Structured diff data
==============================
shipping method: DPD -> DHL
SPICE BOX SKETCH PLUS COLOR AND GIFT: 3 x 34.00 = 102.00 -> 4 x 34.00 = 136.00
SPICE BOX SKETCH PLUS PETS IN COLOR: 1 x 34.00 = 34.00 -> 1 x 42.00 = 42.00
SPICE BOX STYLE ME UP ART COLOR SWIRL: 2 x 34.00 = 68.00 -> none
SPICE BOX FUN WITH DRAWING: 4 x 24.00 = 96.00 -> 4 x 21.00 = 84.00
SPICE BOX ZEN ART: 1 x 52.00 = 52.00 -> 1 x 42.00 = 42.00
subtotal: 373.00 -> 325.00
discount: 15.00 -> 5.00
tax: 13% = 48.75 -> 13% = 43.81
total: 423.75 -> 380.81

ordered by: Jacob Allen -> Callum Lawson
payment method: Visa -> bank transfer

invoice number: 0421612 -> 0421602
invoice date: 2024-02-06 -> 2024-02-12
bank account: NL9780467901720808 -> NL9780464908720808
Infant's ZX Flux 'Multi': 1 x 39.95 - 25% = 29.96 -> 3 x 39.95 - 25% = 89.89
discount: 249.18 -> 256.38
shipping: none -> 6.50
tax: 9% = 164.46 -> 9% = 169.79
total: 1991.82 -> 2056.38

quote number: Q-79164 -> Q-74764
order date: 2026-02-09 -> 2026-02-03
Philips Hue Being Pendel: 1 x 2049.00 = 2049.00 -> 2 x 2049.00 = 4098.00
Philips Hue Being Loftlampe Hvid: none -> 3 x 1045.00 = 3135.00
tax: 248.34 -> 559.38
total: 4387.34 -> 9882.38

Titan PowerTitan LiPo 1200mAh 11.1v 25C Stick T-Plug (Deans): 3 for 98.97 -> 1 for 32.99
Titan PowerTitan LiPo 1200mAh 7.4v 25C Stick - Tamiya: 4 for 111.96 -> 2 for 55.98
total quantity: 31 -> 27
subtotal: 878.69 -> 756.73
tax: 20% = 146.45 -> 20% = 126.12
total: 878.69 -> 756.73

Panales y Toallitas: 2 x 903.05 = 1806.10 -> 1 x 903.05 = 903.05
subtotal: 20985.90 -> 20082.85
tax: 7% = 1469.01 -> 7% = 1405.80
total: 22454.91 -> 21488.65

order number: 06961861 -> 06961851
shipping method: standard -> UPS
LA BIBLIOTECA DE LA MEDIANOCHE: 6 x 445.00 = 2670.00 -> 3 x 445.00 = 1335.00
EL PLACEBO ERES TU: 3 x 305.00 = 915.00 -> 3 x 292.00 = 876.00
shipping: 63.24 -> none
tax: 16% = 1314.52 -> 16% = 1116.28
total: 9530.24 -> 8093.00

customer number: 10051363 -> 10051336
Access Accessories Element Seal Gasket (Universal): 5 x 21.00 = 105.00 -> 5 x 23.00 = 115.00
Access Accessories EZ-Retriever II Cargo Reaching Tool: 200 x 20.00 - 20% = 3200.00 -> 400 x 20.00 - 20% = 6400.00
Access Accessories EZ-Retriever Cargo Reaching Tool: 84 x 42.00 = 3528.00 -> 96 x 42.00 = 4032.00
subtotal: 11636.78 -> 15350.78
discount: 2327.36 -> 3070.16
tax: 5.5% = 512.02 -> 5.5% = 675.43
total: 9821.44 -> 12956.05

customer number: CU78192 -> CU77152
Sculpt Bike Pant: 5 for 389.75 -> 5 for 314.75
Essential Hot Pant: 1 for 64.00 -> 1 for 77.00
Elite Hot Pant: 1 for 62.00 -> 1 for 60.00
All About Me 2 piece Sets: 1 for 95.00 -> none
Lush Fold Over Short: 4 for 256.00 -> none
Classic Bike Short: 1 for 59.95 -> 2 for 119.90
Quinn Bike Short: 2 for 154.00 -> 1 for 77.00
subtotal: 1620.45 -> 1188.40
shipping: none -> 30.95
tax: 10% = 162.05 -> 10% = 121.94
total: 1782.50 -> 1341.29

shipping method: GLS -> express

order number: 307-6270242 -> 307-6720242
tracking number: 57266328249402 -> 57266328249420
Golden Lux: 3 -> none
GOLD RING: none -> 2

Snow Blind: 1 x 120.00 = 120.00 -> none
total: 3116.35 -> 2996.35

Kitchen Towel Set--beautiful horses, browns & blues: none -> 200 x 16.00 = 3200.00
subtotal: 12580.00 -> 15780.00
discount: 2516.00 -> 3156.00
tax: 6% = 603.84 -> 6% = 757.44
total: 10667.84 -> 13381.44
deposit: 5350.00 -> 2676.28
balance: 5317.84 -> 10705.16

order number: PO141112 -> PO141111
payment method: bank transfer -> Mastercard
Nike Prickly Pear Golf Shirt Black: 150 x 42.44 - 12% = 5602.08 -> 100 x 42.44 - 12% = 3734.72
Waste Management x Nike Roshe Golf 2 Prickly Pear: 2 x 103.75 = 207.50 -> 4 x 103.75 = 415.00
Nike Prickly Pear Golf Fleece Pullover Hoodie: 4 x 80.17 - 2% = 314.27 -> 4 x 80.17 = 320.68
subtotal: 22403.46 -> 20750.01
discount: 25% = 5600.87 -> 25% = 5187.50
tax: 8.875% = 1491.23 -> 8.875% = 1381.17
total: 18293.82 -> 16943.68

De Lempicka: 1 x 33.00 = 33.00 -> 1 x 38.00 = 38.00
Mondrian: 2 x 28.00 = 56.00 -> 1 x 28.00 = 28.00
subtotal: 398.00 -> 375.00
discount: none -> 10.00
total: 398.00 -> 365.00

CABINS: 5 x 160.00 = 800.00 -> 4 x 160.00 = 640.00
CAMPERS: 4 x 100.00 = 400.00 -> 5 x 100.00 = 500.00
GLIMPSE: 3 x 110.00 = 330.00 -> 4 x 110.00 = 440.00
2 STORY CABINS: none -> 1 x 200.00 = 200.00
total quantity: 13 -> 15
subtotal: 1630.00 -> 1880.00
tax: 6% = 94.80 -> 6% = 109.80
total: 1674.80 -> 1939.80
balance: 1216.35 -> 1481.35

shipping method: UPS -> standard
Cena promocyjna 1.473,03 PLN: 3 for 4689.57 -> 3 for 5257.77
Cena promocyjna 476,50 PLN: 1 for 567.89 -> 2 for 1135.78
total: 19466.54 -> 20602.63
==============================
PROBLEM TO WORK ON - Once you have read the records above, write them out again exactly.

ANSWER SPACE -
shipping method: DPD -> DHL
SPICE BOX SKETCH PLUS COLOR AND GIFT: 3 x 34.00 = 102.00 -> 4 x 34.00 = 136.00
SPICE BOX SKETCH PLUS PETS IN COLOR: 1 x 34.00 = 34.00 -> 1 x 42.00 = 42.00
SPICE BOX STYLE ME UP ART COLOR SWIRL: 2 x 34.00 = 68.00 -> none
SPICE BOX FUN WITH DRAWING: 4 x 24.00 = 96.00 -> 4 x 21.00 = 84.00
SPICE BOX ZEN ART: 1 x 52.00 = 52.00 -> 1 x 42.00 = 42.00
subtotal: 373.00 -> 325.00
discount: 15.00 -> 5.00
tax: 13% = 48.75 -> 13% = 43.81
total: 423.75 -> 380.81

ordered by: Jacob Allen -> Callum Lawson
payment method: Visa -> bank transfer

invoice number: 0421612 -> 0421602
invoice date: 2024-02-06 -> 2024-02-12
bank account: NL9780467901720808 -> NL9780464908720808
Infant's ZX Flux 'Multi': 1 x 39.95 - 25% = 29.96 -> 3 x 39.95 - 25% = 89.89
discount: 249.18 -> 256.38
shipping: none -> 6.50
tax: 9% = 164.46 -> 9% = 169.79
total: 1991.82 -> 2056.38

quote number: Q-79164 -> Q-74764
order date: 2026-02-09 -> 2026-02-03
Philips Hue Being Pendel: 1 x 2049.00 = 2049.00 -> 2 x 2049.00 = 4098.00
Philips Hue Being Loftlampe Hvid: none -> 3 x 1045.00 = 3135.00
tax: 248.34 -> 559.38
total: 4387.34 -> 9882.38

Titan PowerTitan LiPo 1200mAh 11.1v 25C Stick T-Plug (Deans): 3 for 98.97 -> 1 for 32.99
Titan PowerTitan LiPo 1200mAh 7.4v 25C Stick - Tamiya: 4 for 111.96 -> 2 for 55.98
total quantity: 31 -> 27
subtotal: 878.69 -> 756.73
tax: 20% = 146.45 -> 20% = 126.12
total: 878.69 -> 756.73

Panales y Toallitas: 2 x 903.05 = 1806.10 -> 1 x 903.05 = 903.05
subtotal: 20985.90 -> 20082.85
tax: 7% = 1469.01 -> 7% = 1405.80
total: 22454.91 -> 21488.65

order number: 06961861 -> 06961851
shipping method: standard -> UPS
LA BIBLIOTECA DE LA MEDIANOCHE: 6 x 445.00 = 2670.00 -> 3 x 445.00 = 1335.00
EL PLACEBO ERES TU: 3 x 305.00 = 915.00 -> 3 x 292.00 = 876.00
shipping: 63.24 -> none
tax: 16% = 1314.52 -> 16% = 1116.28
total: 9530.24 -> 8093.00

customer number: 10051363 -> 10051336
Access Accessories Element Seal Gasket (Universal): 5 x 21.00 = 105.00 -> 5 x 23.00 = 115.00
Access Accessories EZ-Retriever II Cargo Reaching Tool: 200 x 20.00 - 20% = 3200.00 -> 400 x 20.00 - 20% = 6400.00
Access Accessories EZ-Retriever Cargo Reaching Tool: 84 x 42.00 = 3528.00 -> 96 x 42.00 = 4032.00
subtotal: 11636.78 -> 15350.78
discount: 2327.36 -> 3070.16
tax: 5.5% = 512.02 -> 5.5% = 675.43
total: 9821.44 -> 12956.05

customer number: CU78192 -> CU77152
Sculpt Bike Pant: 5 for 389.75 -> 5 for 314.75
Essential Hot Pant: 1 for 64.00 -> 1 for 77.00
Elite Hot Pant: 1 for 62.00 -> 1 for 60.00
All About Me 2 piece Sets: 1 for 95.00 -> none
Lush Fold Over Short: 4 for 256.00 -> none
Classic Bike Short: 1 for 59.95 -> 2 for 119.90
Quinn Bike Short: 2 for 154.00 -> 1 for 77.00
subtotal: 1620.45 -> 1188.40
shipping: none -> 30.95
tax: 10% = 162.05 -> 10% = 121.94
total: 1782.50 -> 1341.29

shipping method: GLS -> express

order number: 307-6270242 -> 307-6720242
tracking number: 57266328249402 -> 57266328249420
Golden Lux: 3 -> none
GOLD RING: none -> 2

Snow Blind: 1 x 120.00 = 120.00 -> none
total: 3116.35 -> 2996.35

Kitchen Towel Set--beautiful horses, browns & blues: none -> 200 x 16.00 = 3200.00
subtotal: 12580.00 -> 15780.00
discount: 2516.00 -> 3156.00
tax: 6% = 603.84 -> 6% = 757.44
total: 10667.84 -> 13381.44
deposit: 5350.00 -> 2676.28
balance: 5317.84 -> 10705.16

order number: PO141112 -> PO141111
payment method: bank transfer -> Mastercard
Nike Prickly Pear Golf Shirt Black: 150 x 42.44 - 12% = 5602.08 -> 100 x 42.44 - 12% = 3734.72
Waste Management x Nike Roshe Golf 2 Prickly Pear: 2 x 103.75 = 207.50 -> 4 x 103.75 = 415.00
Nike Prickly Pear Golf Fleece Pullover Hoodie: 4 x 80.17 - 2% = 314.27 -> 4 x 80.17 = 320.68
subtotal: 22403.46 -> 20750.01
discount: 25% = 5600.87 -> 25% = 5187.50
tax: 8.875% = 1491.23 -> 8.875% = 1381.17
total: 18293.82 -> 16943.68

De Lempicka: 1 x 33.00 = 33.00 -> 1 x 38.00 = 38.00
Mondrian: 2 x 28.00 = 56.00 -> 1 x 28.00 = 28.00
subtotal: 398.00 -> 375.00
discount: none -> 10.00
total: 398.00 -> 365.00

CABINS: 5 x 160.00 = 800.00 -> 4 x 160.00 = 640.00
CAMPERS: 4 x 100.00 = 400.00 -> 5 x 100.00 = 500.00
GLIMPSE: 3 x 110.00 = 330.00 -> 4 x 110.00 = 440.00
2 STORY CABINS: none -> 1 x 200.00 = 200.00
total quantity: 13 -> 15
subtotal: 1630.00 -> 1880.00
tax: 6% = 94.80 -> 6% = 109.80
total: 1674.80 -> 1939.80
balance: 1216.35 -> 1481.35

shipping method: UPS -> standard
Cena promocyjna 1.473,03 PLN: 3 for 4689.57 -> 3 for 5257.77
Cena promocyjna 476,50 PLN: 1 for 567.89 -> 2 for 1135.78
total: 19466.54 -> 20602.63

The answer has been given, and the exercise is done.